*** Opening of Given data ***
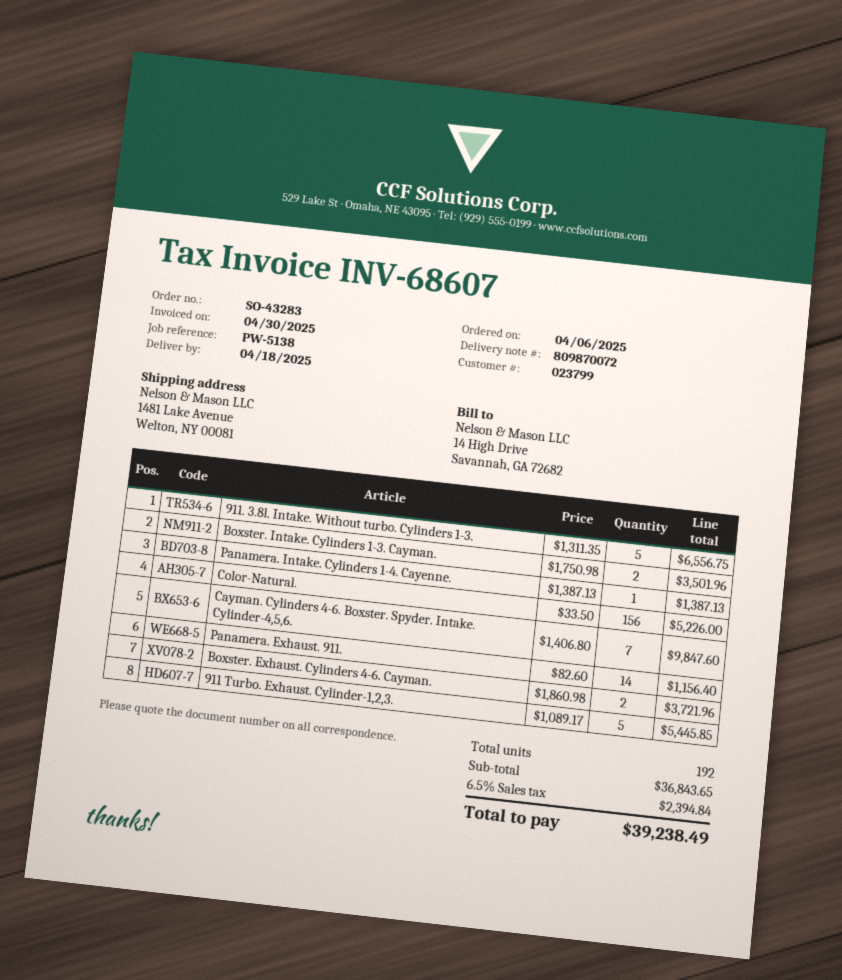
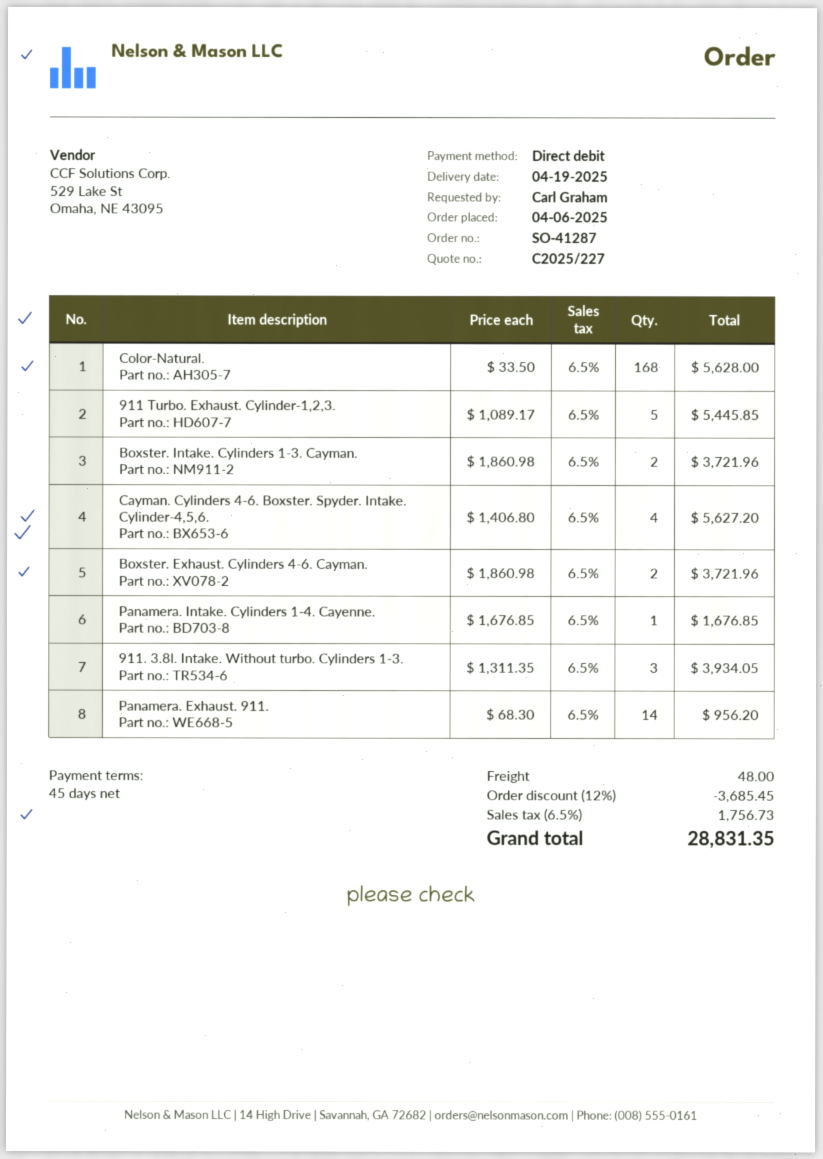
order number: SO-43283 -> SO-41287
delivery date: 2025-04-18 -> 2025-04-19
911. 3.8l. Intake. Without turbo. Cylinders 1-3.: 5 x 1311.35 = 6556.75 -> 3 x 1311.35 = 3934.05
Boxster. Intake. Cylinders 1-3. Cayman.: 2 x 1750.98 = 3501.96 -> 2 x 1860.98 = 3721.96
Panamera. Intake. Cylinders 1-4. Cayenne.: 1 x 1387.13 = 1387.13 -> 1 x 1676.85 = 1676.85
Color-Natural.: 156 x 33.50 = 5226.00 -> 168 x 33.50 = 5628.00
Cayman. Cylinders 4-6. Boxster. Spyder. Intake. Cylinder-4,5,6.: 7 x 1406.80 = 9847.60 -> 4 x 1406.80 = 5627.20
Panamera. Exhaust. 911.: 14 x 82.60 = 1156.40 -> 14 x 68.30 = 956.20
discount: none -> 12% = 3685.45
shipping: none -> 48.00
tax: 6.5% = 2394.84 -> 6.5% = 1756.73
total: 39238.49 -> 28831.35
*** Close of Given data ***
[Problem to work on] Output only the count of lines in the data containing "Cayman".

[Answer to this task] 2